• Version difference data:
########################################
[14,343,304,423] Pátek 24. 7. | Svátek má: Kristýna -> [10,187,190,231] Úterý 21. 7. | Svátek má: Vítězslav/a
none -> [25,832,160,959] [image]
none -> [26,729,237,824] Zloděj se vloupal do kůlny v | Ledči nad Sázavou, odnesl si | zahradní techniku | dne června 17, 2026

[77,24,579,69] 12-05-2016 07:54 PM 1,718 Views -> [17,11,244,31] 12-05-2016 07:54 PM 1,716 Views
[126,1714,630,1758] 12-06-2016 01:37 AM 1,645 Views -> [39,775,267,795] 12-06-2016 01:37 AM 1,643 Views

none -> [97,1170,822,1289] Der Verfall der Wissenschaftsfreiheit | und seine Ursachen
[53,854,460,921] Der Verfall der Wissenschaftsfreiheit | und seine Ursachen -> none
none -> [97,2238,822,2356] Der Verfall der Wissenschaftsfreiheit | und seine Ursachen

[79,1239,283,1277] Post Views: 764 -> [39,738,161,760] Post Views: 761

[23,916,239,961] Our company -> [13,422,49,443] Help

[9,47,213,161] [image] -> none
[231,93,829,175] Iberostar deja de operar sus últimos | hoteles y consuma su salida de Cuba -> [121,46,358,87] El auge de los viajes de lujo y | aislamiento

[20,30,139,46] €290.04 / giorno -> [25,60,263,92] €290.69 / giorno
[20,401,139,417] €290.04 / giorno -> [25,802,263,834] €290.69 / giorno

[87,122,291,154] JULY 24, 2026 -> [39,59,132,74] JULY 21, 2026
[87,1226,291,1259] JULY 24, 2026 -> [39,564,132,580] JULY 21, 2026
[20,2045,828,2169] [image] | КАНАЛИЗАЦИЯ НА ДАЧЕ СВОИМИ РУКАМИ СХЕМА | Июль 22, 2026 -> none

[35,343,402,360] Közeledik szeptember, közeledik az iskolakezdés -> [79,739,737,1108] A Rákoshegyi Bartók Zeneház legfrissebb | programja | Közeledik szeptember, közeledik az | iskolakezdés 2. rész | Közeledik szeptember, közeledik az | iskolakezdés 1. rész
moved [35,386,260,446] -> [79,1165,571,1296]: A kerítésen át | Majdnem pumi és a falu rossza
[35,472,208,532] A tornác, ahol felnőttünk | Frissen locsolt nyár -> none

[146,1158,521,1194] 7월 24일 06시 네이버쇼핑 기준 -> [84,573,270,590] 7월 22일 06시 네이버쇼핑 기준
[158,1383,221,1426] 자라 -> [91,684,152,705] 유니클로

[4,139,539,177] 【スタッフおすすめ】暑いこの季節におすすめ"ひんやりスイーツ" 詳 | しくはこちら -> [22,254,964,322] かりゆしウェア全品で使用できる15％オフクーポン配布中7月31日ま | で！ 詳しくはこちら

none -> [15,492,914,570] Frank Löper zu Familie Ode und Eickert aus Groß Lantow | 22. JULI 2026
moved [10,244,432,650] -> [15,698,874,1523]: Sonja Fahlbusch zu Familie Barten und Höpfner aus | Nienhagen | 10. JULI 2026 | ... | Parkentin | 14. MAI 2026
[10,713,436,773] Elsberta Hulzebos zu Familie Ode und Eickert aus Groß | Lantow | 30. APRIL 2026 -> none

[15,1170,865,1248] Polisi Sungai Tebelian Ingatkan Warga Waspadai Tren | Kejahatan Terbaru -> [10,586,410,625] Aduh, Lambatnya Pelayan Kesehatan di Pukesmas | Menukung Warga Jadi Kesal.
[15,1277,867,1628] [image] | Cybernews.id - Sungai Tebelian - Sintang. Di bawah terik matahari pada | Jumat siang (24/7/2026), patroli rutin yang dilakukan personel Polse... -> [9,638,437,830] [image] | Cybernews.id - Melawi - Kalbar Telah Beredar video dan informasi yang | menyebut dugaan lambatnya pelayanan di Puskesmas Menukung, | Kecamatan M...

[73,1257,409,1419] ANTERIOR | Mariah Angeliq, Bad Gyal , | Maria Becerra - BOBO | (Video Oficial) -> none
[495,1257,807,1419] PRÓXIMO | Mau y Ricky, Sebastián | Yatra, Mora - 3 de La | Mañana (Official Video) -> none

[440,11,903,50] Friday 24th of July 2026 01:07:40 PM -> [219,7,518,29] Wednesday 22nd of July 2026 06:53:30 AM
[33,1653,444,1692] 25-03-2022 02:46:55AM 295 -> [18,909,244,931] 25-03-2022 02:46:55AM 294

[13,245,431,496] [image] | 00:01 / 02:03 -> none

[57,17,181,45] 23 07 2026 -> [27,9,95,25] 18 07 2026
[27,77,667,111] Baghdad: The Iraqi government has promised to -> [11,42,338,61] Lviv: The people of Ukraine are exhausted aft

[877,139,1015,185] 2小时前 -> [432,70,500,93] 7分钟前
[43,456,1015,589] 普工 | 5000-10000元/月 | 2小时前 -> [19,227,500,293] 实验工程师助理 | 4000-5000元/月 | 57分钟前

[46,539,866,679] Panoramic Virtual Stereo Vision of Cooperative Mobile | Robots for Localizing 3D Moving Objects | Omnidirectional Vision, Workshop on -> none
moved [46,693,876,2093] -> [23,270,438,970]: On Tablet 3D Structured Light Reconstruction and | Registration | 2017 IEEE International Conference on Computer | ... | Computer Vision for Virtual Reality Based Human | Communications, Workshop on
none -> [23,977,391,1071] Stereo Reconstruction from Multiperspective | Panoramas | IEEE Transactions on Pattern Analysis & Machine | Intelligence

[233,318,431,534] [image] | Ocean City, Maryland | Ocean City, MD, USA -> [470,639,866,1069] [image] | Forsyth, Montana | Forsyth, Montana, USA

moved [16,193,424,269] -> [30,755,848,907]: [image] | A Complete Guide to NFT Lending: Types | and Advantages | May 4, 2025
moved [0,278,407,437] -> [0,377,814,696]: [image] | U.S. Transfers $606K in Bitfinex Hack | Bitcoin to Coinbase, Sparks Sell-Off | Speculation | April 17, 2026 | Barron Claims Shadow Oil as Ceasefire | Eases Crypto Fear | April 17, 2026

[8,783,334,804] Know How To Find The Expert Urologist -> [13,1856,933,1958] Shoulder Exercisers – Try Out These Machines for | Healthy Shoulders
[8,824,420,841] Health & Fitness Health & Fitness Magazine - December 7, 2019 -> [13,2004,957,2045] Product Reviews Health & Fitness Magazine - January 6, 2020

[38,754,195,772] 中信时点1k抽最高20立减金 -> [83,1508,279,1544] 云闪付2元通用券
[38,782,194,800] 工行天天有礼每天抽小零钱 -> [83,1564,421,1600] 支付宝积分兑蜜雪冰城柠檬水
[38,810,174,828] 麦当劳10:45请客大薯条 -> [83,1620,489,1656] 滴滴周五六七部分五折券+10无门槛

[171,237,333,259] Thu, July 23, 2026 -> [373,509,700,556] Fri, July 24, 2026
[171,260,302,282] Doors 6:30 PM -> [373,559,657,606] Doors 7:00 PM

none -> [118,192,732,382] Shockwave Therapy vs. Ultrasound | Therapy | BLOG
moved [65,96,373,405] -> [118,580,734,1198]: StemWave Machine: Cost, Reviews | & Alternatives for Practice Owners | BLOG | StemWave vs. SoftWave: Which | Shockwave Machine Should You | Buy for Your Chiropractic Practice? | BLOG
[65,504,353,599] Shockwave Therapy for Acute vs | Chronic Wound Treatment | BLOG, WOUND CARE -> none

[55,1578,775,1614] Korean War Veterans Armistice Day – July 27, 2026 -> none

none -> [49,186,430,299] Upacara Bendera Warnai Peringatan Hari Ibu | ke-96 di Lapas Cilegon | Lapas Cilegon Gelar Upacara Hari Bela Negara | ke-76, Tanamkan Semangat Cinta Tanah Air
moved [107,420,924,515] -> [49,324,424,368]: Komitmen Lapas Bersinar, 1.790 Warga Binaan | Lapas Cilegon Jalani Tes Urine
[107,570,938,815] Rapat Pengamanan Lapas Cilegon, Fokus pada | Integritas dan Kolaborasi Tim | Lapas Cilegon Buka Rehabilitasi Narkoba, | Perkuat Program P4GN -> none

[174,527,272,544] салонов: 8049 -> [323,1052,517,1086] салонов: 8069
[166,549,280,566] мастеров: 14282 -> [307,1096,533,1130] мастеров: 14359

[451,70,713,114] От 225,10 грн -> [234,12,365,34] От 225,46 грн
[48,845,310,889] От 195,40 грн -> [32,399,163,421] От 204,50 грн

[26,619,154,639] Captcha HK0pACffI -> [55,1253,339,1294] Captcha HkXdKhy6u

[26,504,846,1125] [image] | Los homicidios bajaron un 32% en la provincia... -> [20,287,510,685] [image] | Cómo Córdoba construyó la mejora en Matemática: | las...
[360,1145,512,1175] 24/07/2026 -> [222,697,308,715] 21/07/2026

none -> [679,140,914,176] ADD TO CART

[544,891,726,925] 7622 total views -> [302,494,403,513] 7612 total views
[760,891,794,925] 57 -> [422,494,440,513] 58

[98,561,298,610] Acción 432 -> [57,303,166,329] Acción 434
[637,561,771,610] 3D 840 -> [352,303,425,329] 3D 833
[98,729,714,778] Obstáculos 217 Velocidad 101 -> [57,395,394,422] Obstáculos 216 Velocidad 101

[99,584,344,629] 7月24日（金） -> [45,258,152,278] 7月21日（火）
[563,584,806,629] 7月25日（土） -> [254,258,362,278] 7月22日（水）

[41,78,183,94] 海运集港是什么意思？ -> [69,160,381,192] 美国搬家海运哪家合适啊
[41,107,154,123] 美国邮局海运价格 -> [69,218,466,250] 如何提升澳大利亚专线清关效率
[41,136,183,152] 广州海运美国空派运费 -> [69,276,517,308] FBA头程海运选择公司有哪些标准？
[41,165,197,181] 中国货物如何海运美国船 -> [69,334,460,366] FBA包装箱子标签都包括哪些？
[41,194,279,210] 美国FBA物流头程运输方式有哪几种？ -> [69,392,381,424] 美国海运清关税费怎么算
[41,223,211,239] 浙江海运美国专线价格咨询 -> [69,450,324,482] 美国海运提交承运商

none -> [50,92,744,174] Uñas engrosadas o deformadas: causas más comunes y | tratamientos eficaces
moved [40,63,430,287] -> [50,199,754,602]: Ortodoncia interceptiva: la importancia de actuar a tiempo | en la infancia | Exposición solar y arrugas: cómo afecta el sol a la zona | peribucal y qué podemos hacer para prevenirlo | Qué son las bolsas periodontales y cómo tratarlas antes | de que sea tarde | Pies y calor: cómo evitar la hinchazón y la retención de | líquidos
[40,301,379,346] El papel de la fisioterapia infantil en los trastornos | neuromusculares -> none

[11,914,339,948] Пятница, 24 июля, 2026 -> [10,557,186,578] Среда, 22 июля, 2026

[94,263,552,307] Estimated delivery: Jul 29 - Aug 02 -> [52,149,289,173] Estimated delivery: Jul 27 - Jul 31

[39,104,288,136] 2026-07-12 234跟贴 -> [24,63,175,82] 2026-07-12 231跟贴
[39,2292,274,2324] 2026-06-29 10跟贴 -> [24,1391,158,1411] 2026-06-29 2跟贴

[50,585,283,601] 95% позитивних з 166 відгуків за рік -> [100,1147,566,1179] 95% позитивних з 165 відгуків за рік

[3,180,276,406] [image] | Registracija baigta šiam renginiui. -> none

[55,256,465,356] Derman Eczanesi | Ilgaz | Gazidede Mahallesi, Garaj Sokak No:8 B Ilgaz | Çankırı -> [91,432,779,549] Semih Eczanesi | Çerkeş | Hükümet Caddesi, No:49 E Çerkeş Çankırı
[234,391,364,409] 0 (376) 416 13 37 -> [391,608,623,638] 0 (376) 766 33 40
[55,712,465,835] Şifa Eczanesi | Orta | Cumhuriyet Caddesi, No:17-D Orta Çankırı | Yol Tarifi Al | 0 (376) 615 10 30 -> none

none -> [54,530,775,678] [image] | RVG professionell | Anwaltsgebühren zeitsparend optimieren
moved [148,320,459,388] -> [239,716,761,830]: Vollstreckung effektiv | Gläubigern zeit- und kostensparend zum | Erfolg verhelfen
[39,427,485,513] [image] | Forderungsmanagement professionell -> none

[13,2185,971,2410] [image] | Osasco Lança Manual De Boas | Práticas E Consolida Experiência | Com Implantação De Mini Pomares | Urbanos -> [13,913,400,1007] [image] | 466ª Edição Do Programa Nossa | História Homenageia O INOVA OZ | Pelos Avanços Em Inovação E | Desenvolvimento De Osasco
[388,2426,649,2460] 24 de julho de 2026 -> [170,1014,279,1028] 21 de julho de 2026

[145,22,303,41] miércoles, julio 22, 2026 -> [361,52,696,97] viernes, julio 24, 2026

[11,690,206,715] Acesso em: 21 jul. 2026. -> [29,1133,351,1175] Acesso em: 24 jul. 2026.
########################################
• TASK GOAL:
Copy range, inclusive: the line holding "moved [0,278,407,437] ->" to the line holding "[55,1578,775,1614] Korean War". Reproduce exactly those lines of the records above and no others.

• RESPONSE TO THIS EXERCISE:
moved [0,278,407,437] -> [0,377,814,696]: [image] | U.S. Transfers $606K in Bitfinex Hack | Bitcoin to Coinbase, Sparks Sell-Off | Speculation | April 17, 2026 | Barron Claims Shadow Oil as Ceasefire | Eases Crypto Fear | April 17, 2026

[8,783,334,804] Know How To Find The Expert Urologist -> [13,1856,933,1958] Shoulder Exercisers – Try Out These Machines for | Healthy Shoulders
[8,824,420,841] Health & Fitness Health & Fitness Magazine - December 7, 2019 -> [13,2004,957,2045] Product Reviews Health & Fitness Magazine - January 6, 2020

[38,754,195,772] 中信时点1k抽最高20立减金 -> [83,1508,279,1544] 云闪付2元通用券
[38,782,194,800] 工行天天有礼每天抽小零钱 -> [83,1564,421,1600] 支付宝积分兑蜜雪冰城柠檬水
[38,810,174,828] 麦当劳10:45请客大薯条 -> [83,1620,489,1656] 滴滴周五六七部分五折券+10无门槛

[171,237,333,259] Thu, July 23, 2026 -> [373,509,700,556] Fri, July 24, 2026
[171,260,302,282] Doors 6:30 PM -> [373,559,657,606] Doors 7:00 PM

none -> [118,192,732,382] Shockwave Therapy vs. Ultrasound | Therapy | BLOG
moved [65,96,373,405] -> [118,580,734,1198]: StemWave Machine: Cost, Reviews | & Alternatives for Practice Owners | BLOG | StemWave vs. SoftWave: Which | Shockwave Machine Should You | Buy for Your Chiropractic Practice? | BLOG
[65,504,353,599] Shockwave Therapy for Acute vs | Chronic Wound Treatment | BLOG, WOUND CARE -> none

[55,1578,775,1614] Korean War Veterans Armistice Day – July 27, 2026 -> none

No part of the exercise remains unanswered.